● INSTRUCTIONS FOR THE TASK: Once the pictures are set aside, print the records that follow exactly as written.

Records from a data source
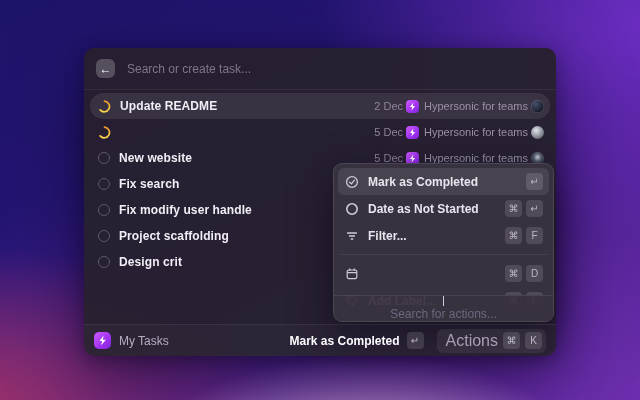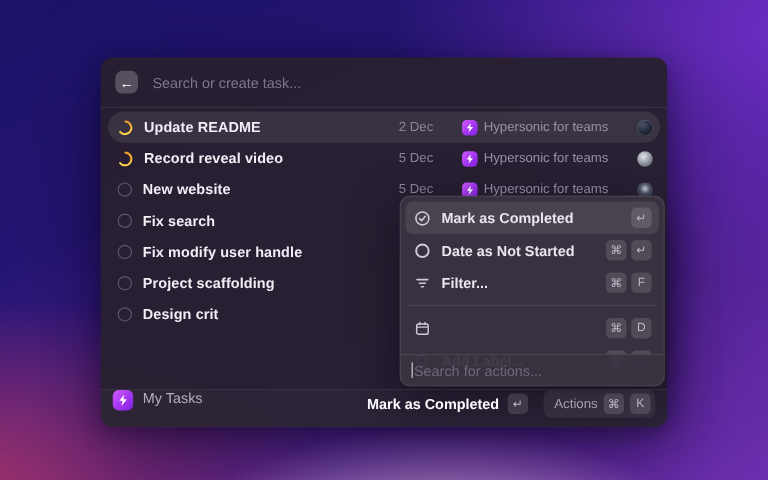--- a/index.html
+++ b/index.html
@@ -32,7 +32,7 @@
   .task-row{ height:26px; display:flex; align-items:center; gap:9px; padding:0 6px 0 8px; border-radius:13px; }
   .task-row.selected{ background:rgba(255,255,255,0.085); }
   .task-title{ font-size:12px; font-weight:700; color:#f1eef5; letter-spacing:.1px; }
-  .task-meta{ margin-left:auto; display:flex; align-items:center; gap:24px; }
+  .task-meta{ margin-left:auto; display:flex; align-items:center; gap:3px; }
   .task-date{ font-size:11px; color:#8d8599; }
   .proj-chip{ display:flex; gap:5px; }
   .proj-label{ font-size:11px; color:#9a91a7; }

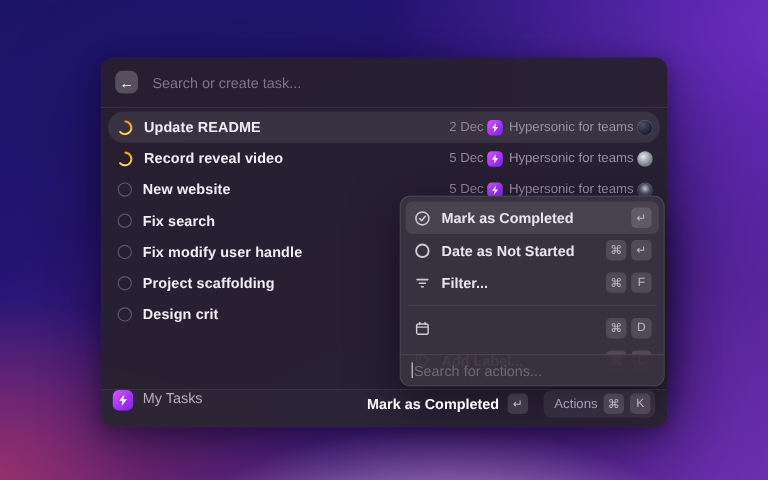--- a/index.html
+++ b/index.html
@@ -132,7 +132,6 @@
       <svg class="status-ic" viewBox="0 0 13 13">
         <path d="M 6.5 1.2 A 5.3 5.3 0 1 1 2.1 9.9" fill="none" stroke="url(#arcGrad)" stroke-width="1.7" stroke-linecap="round"></path>
       </svg>
-      <span class="task-title">Record reveal video</span>
       <span class="task-meta">
         <span class="task-date">5 Dec</span>
         <span class="proj-chip">

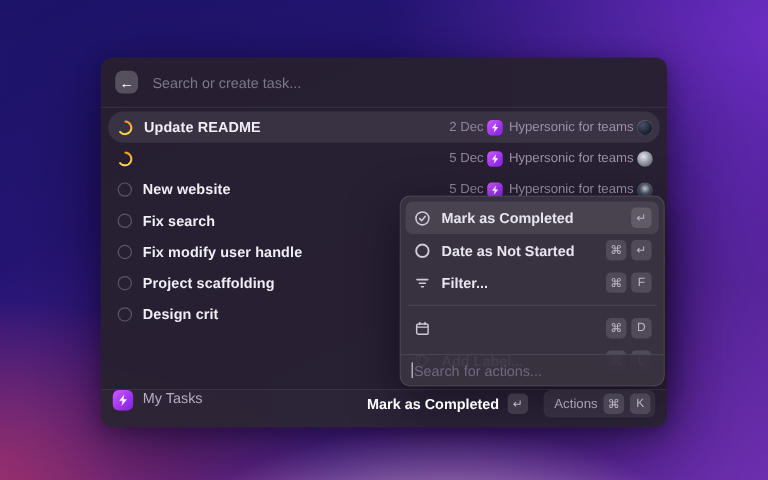--- a/index.html
+++ b/index.html
@@ -63,7 +63,7 @@
   .popup-search{
     position:absolute; left:0; right:0; bottom:0; height:26px;
     background:rgba(56,49,63,0.94); border-top:1px solid rgba(255,255,255,0.09);
-    display:flex; align-items:center; padding:0 9px; gap:1px;
+    display:flex; align-items:center; padding:0 9px; gap:1px;flex-direction:column;
   }
   .caret{ width:1px; height:13px; background:#cfc9d8; }
   .popup-search-ph{ font-size:12px; color:#6f6880; }

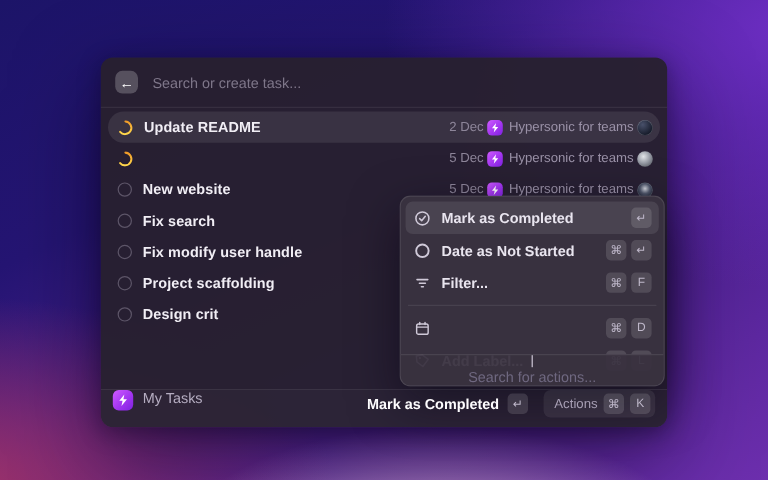--- a/index.html
+++ b/index.html
@@ -74,7 +74,7 @@
     border-top:1px solid rgba(255,255,255,0.07);
     background:rgba(255,255,255,0.02);
     border-radius:0 0 10px 10px;
-    display:flex; align-items:flex-start; padding:0 10px; gap:8px;
+    display:flex; align-items:center; padding:0 10px; gap:8px;
   }
   .logo{ width:17px; height:17px; border-radius:5px;
     background:linear-gradient(135deg,#cf5bff 0%, #a335f1 55%, #7f22e0 100%);

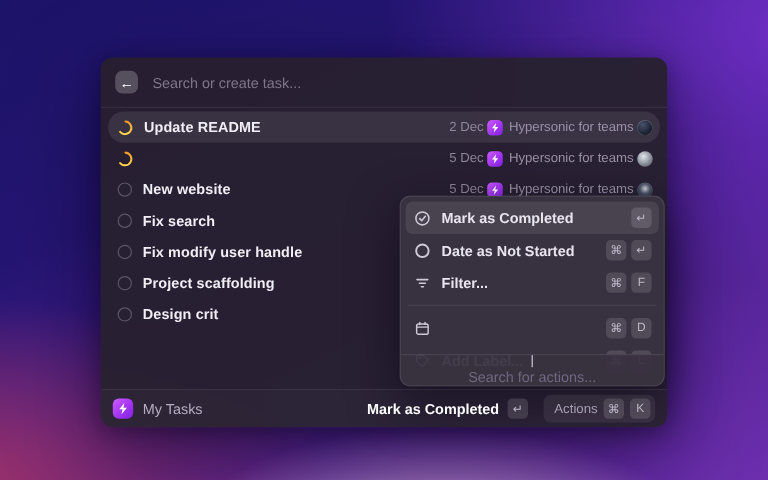--- a/index.html
+++ b/index.html
@@ -84,7 +84,7 @@
   .primary-action{ font-size:12px; font-weight:700; color:#fdfcfe; }
   .actions-group{ display:flex; align-items:center; gap:5px; background:rgba(255,255,255,0.07);
     border-radius:6px; padding:3px 4px 3px 9px; margin-left:6px; }
-  .actions-label{ font-size:11px; color:#a79fb4; }
+  .actions-label{ font-size:16px; color:#a79fb4; }
 </style>
 </head>
 <body>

● THE ANSWER:
--- a/index.html
+++ b/index.html
@@ -32,7 +32,7 @@
   .task-row{ height:26px; display:flex; align-items:center; gap:9px; padding:0 6px 0 8px; border-radius:13px; }
   .task-row.selected{ background:rgba(255,255,255,0.085); }
   .task-title{ font-size:12px; font-weight:700; color:#f1eef5; letter-spacing:.1px; }
-  .task-meta{ margin-left:auto; display:flex; align-items:center; gap:24px; }
+  .task-meta{ margin-left:auto; display:flex; align-items:center; gap:3px; }
   .task-date{ font-size:11px; color:#8d8599; }
   .proj-chip{ display:flex; gap:5px; }
   .proj-label{ font-size:11px; color:#9a91a7; }

--- a/index.html
+++ b/index.html
@@ -132,7 +132,6 @@
       <svg class="status-ic" viewBox="0 0 13 13">
         <path d="M 6.5 1.2 A 5.3 5.3 0 1 1 2.1 9.9" fill="none" stroke="url(#arcGrad)" stroke-width="1.7" stroke-linecap="round"></path>
       </svg>
-      <span class="task-title">Record reveal video</span>
       <span class="task-meta">
         <span class="task-date">5 Dec</span>
         <span class="proj-chip">

--- a/index.html
+++ b/index.html
@@ -63,7 +63,7 @@
   .popup-search{
     position:absolute; left:0; right:0; bottom:0; height:26px;
     background:rgba(56,49,63,0.94); border-top:1px solid rgba(255,255,255,0.09);
-    display:flex; align-items:center; padding:0 9px; gap:1px;
+    display:flex; align-items:center; padding:0 9px; gap:1px;flex-direction:column;
   }
   .caret{ width:1px; height:13px; background:#cfc9d8; }
   .popup-search-ph{ font-size:12px; color:#6f6880; }

--- a/index.html
+++ b/index.html
@@ -74,7 +74,7 @@
     border-top:1px solid rgba(255,255,255,0.07);
     background:rgba(255,255,255,0.02);
     border-radius:0 0 10px 10px;
-    display:flex; align-items:flex-start; padding:0 10px; gap:8px;
+    display:flex; align-items:center; padding:0 10px; gap:8px;
   }
   .logo{ width:17px; height:17px; border-radius:5px;
     background:linear-gradient(135deg,#cf5bff 0%, #a335f1 55%, #7f22e0 100%);

--- a/index.html
+++ b/index.html
@@ -84,7 +84,7 @@
   .primary-action{ font-size:12px; font-weight:700; color:#fdfcfe; }
   .actions-group{ display:flex; align-items:center; gap:5px; background:rgba(255,255,255,0.07);
     border-radius:6px; padding:3px 4px 3px 9px; margin-left:6px; }
-  .actions-label{ font-size:11px; color:#a79fb4; }
+  .actions-label{ font-size:16px; color:#a79fb4; }
 </style>
 </head>
 <body>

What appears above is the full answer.